• **REQUIREMENT**: An exact copy of the data is needed, but without any of its images.

• **THE RECORDS**:
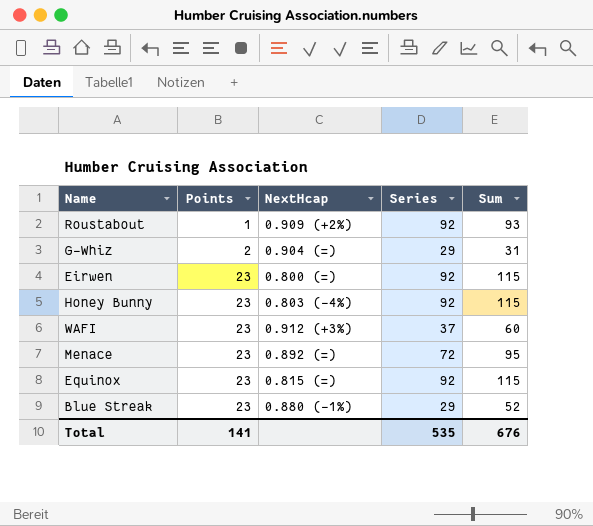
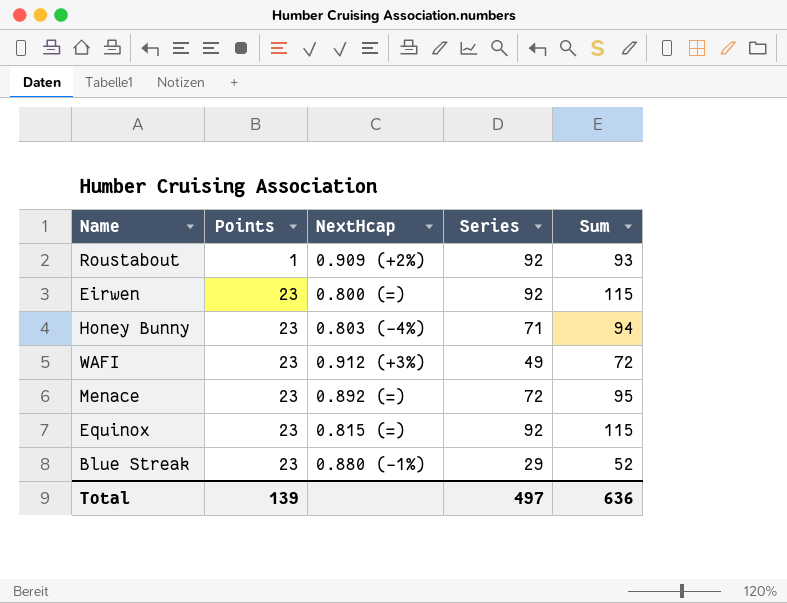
row G-Whiz: 2 | 0.904 (=) | 29 | 31 -> none
Honey Bunny | Series: 92 -> 71
Honey Bunny | Sum: 115 -> 94
WAFI | Series: 37 -> 49
WAFI | Sum: 60 -> 72
Total | Points: 141 -> 139
Total | Series: 535 -> 497
Total | Sum: 676 -> 636

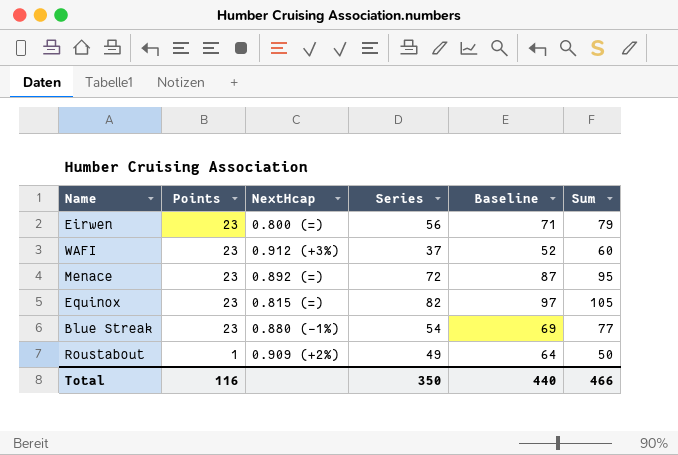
row order: Points ascending -> Points descending
column Baseline | formula: none -> [Series] + 15
row Honey Bunny: 23 | 0.803 (-4%) | 71 | 94 -> none
Eirwen | Series: 92 -> 56
Eirwen | Sum: 115 -> 79
WAFI | Series: 49 -> 37
WAFI | Sum: 72 -> 60
Equinox | Series: 92 -> 82
Equinox | Sum: 115 -> 105
Blue Streak | Series: 29 -> 54
Blue Streak | Sum: 52 -> 77
Roustabout | Series: 92 -> 49
Roustabout | Sum: 93 -> 50
Total | Points: 139 -> 116
Total | Series: 497 -> 350
Total | Sum: 636 -> 466

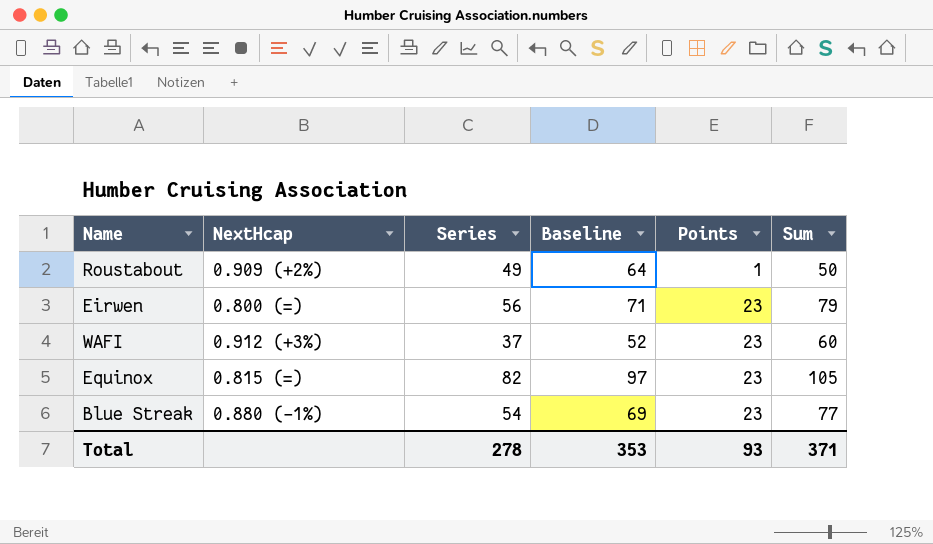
row order: Points descending -> Points ascending
column Points | position: 2 -> 5
row Menace: 23 | 0.892 (=) | 72 | 87 | 95 -> none
Total | Series: 350 -> 278
Total | Baseline: 440 -> 353
Total | Points: 116 -> 93
Total | Sum: 466 -> 371

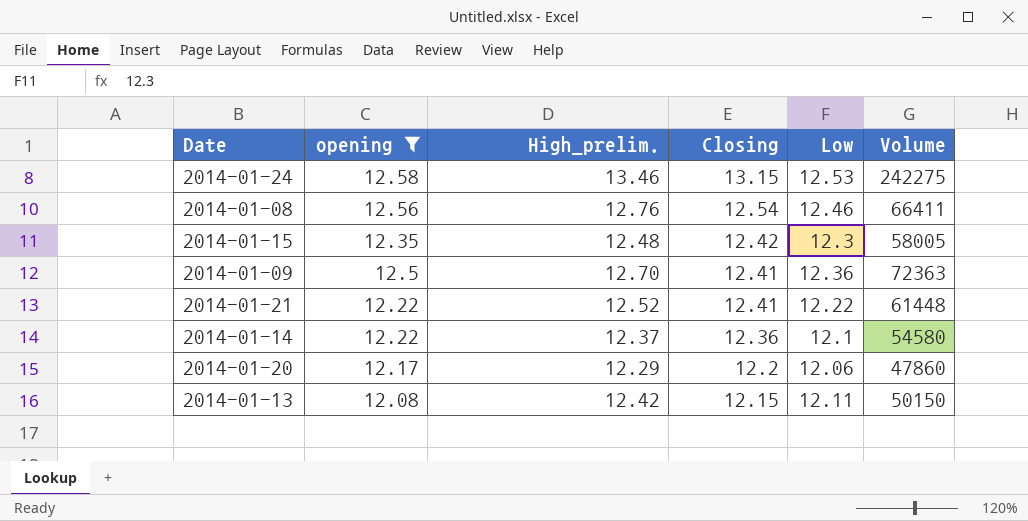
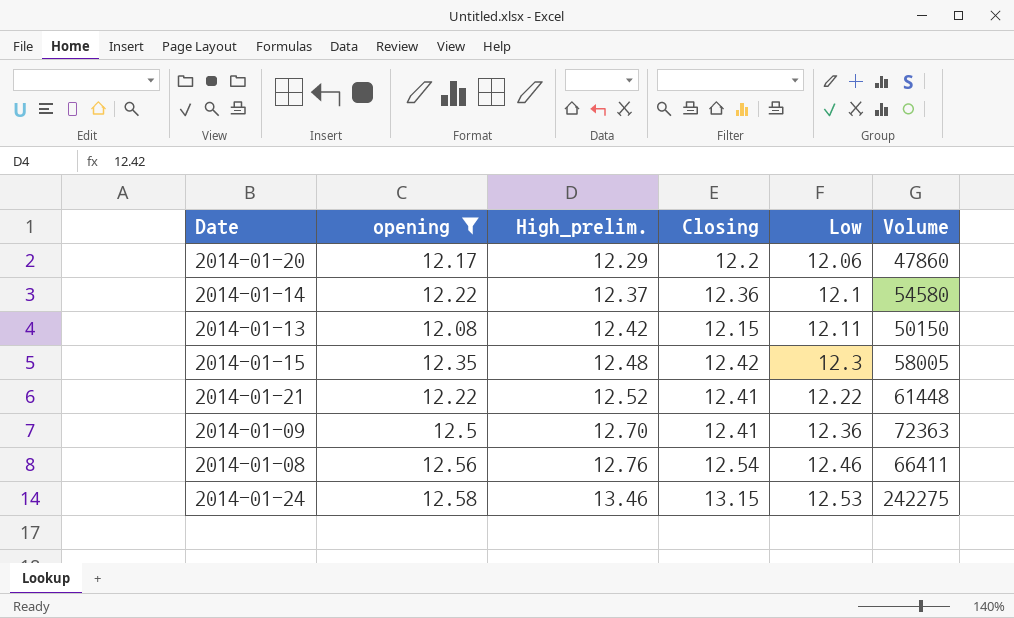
row order: Closing descending -> High_prelim. ascending

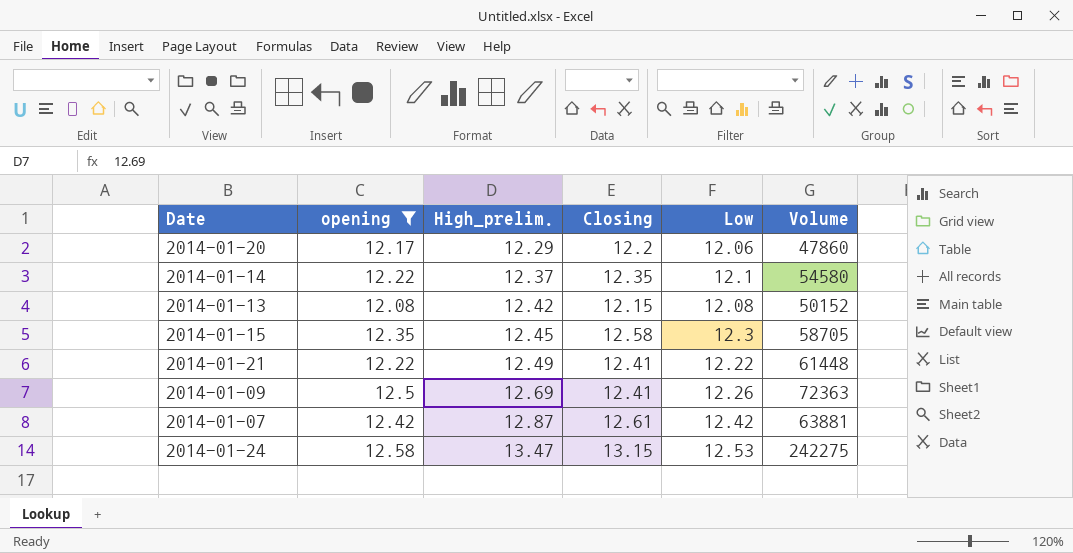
row 2014-01-08: 12.56 | 12.76 | 12.54 | 12.46 | 66411 -> none
2014-01-14 | Closing: 12.36 -> 12.35
2014-01-13 | Low: 12.11 -> 12.08
2014-01-13 | Volume: 50150 -> 50152
2014-01-15 | High_prelim.: 12.48 -> 12.45
2014-01-15 | Closing: 12.42 -> 12.58
2014-01-15 | Volume: 58005 -> 58705
2014-01-21 | High_prelim.: 12.52 -> 12.49
2014-01-09 | High_prelim.: 12.70 -> 12.69
2014-01-09 | Low: 12.36 -> 12.26
row 2014-01-07: none -> 12.42 | 12.87 | 12.61 | 12.42 | 63881
2014-01-24 | High_prelim.: 13.46 -> 13.47

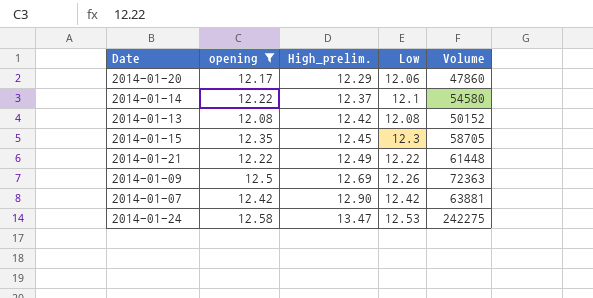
column Closing | position: 4 -> none
2014-01-07 | High_prelim.: 12.87 -> 12.90

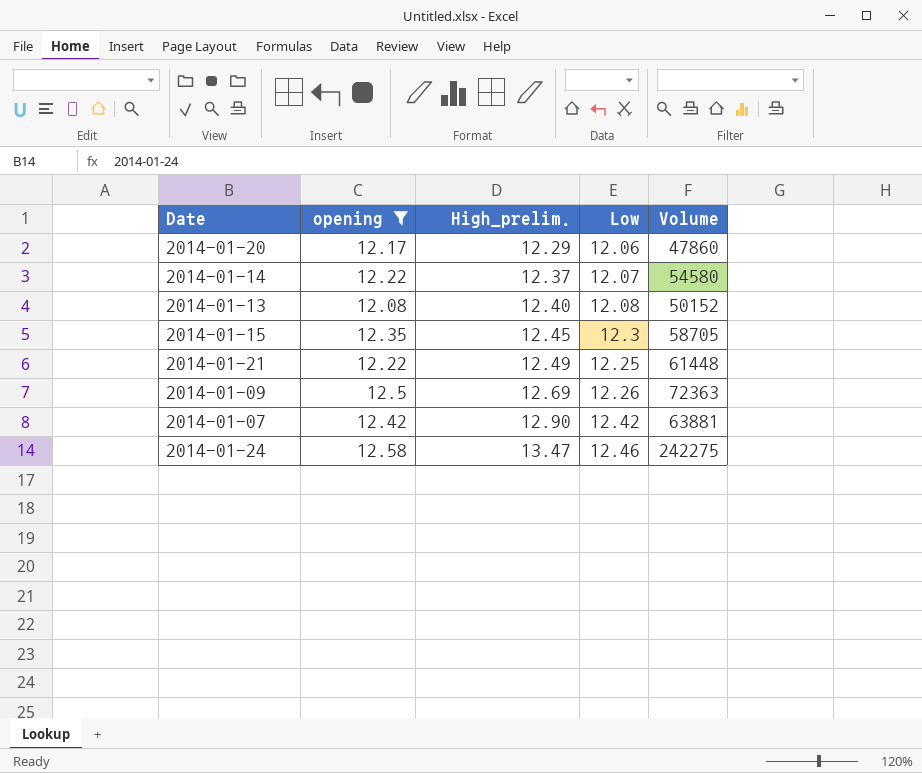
2014-01-14 | Low: 12.1 -> 12.07
2014-01-13 | High_prelim.: 12.42 -> 12.40
2014-01-21 | Low: 12.22 -> 12.25
2014-01-24 | Low: 12.53 -> 12.46

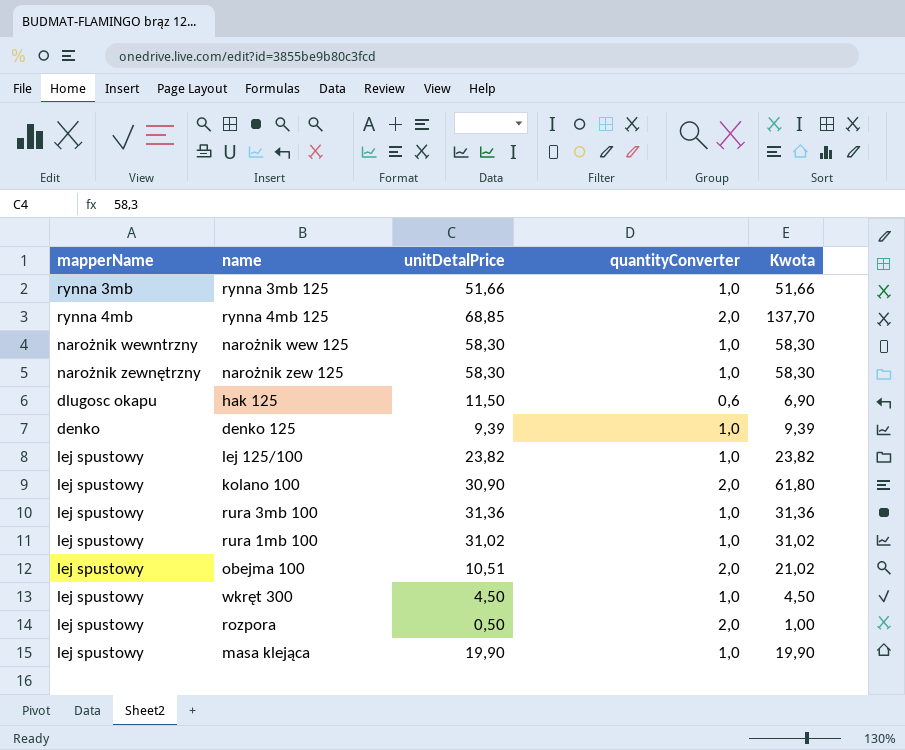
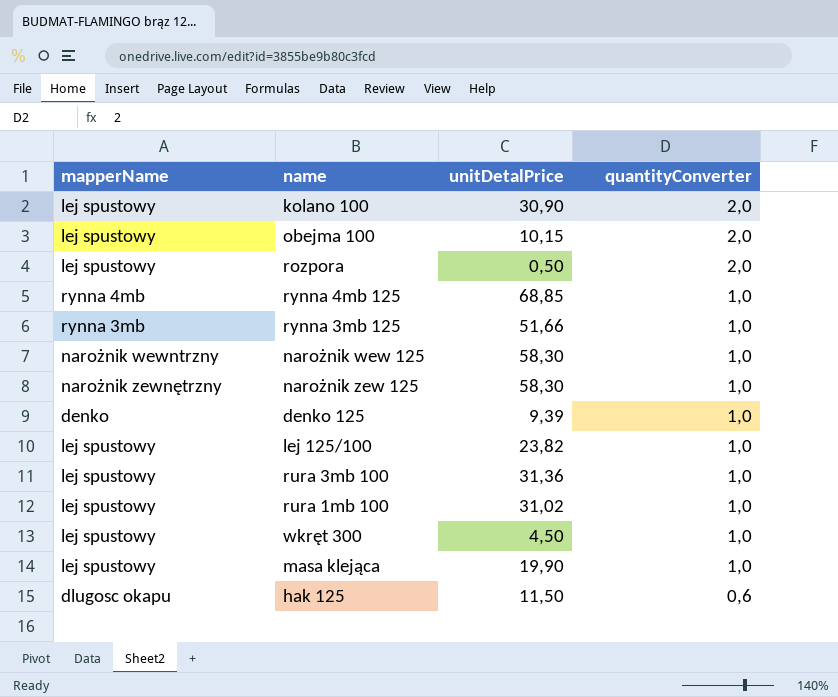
row order: none -> quantityConverter descending
column Kwota | formula: [unitDetalPrice] * [quantityConverter] -> none
obejma 100 | unitDetalPrice: 10,51 -> 10,15
rynna 4mb 125 | quantityConverter: 2,0 -> 1,0

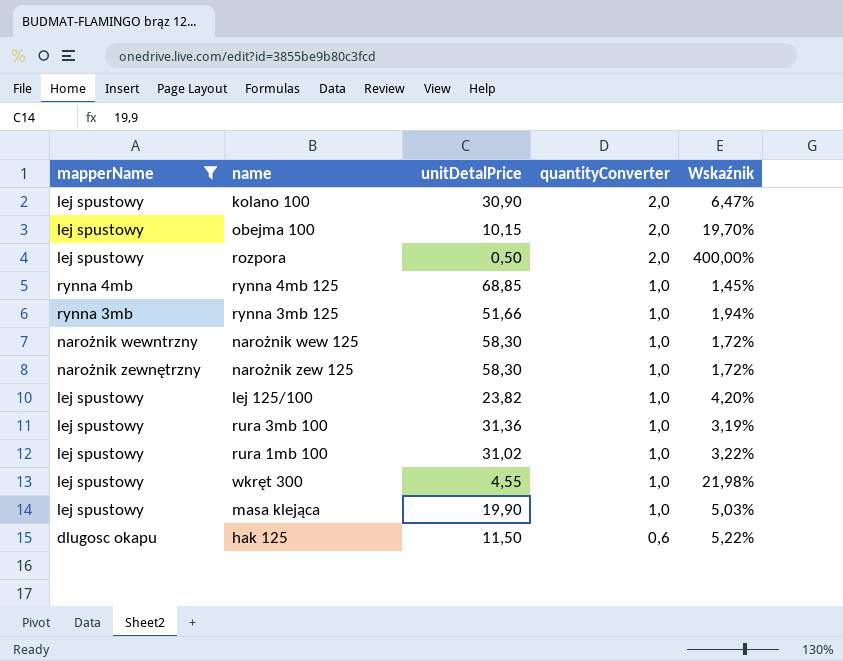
filter: none -> mapperName != denko
column Wskaźnik | formula: none -> [quantityConverter] / [unitDetalPrice]
wkręt 300 | unitDetalPrice: 4,50 -> 4,55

• **ANSWER TO THE EXERCISE**:
row G-Whiz: 2 | 0.904 (=) | 29 | 31 -> none
Honey Bunny | Series: 92 -> 71
Honey Bunny | Sum: 115 -> 94
WAFI | Series: 37 -> 49
WAFI | Sum: 60 -> 72
Total | Points: 141 -> 139
Total | Series: 535 -> 497
Total | Sum: 676 -> 636

row order: Points ascending -> Points descending
column Baseline | formula: none -> [Series] + 15
row Honey Bunny: 23 | 0.803 (-4%) | 71 | 94 -> none
Eirwen | Series: 92 -> 56
Eirwen | Sum: 115 -> 79
WAFI | Series: 49 -> 37
WAFI | Sum: 72 -> 60
Equinox | Series: 92 -> 82
Equinox | Sum: 115 -> 105
Blue Streak | Series: 29 -> 54
Blue Streak | Sum: 52 -> 77
Roustabout | Series: 92 -> 49
Roustabout | Sum: 93 -> 50
Total | Points: 139 -> 116
Total | Series: 497 -> 350
Total | Sum: 636 -> 466

row order: Points descending -> Points ascending
column Points | position: 2 -> 5
row Menace: 23 | 0.892 (=) | 72 | 87 | 95 -> none
Total | Series: 350 -> 278
Total | Baseline: 440 -> 353
Total | Points: 116 -> 93
Total | Sum: 466 -> 371

row order: Closing descending -> High_prelim. ascending

row 2014-01-08: 12.56 | 12.76 | 12.54 | 12.46 | 66411 -> none
2014-01-14 | Closing: 12.36 -> 12.35
2014-01-13 | Low: 12.11 -> 12.08
2014-01-13 | Volume: 50150 -> 50152
2014-01-15 | High_prelim.: 12.48 -> 12.45
2014-01-15 | Closing: 12.42 -> 12.58
2014-01-15 | Volume: 58005 -> 58705
2014-01-21 | High_prelim.: 12.52 -> 12.49
2014-01-09 | High_prelim.: 12.70 -> 12.69
2014-01-09 | Low: 12.36 -> 12.26
row 2014-01-07: none -> 12.42 | 12.87 | 12.61 | 12.42 | 63881
2014-01-24 | High_prelim.: 13.46 -> 13.47

column Closing | position: 4 -> none
2014-01-07 | High_prelim.: 12.87 -> 12.90

2014-01-14 | Low: 12.1 -> 12.07
2014-01-13 | High_prelim.: 12.42 -> 12.40
2014-01-21 | Low: 12.22 -> 12.25
2014-01-24 | Low: 12.53 -> 12.46

row order: none -> quantityConverter descending
column Kwota | formula: [unitDetalPrice] * [quantityConverter] -> none
obejma 100 | unitDetalPrice: 10,51 -> 10,15
rynna 4mb 125 | quantityConverter: 2,0 -> 1,0

filter: none -> mapperName != denko
column Wskaźnik | formula: none -> [quantityConverter] / [unitDetalPrice]
wkręt 300 | unitDetalPrice: 4,50 -> 4,55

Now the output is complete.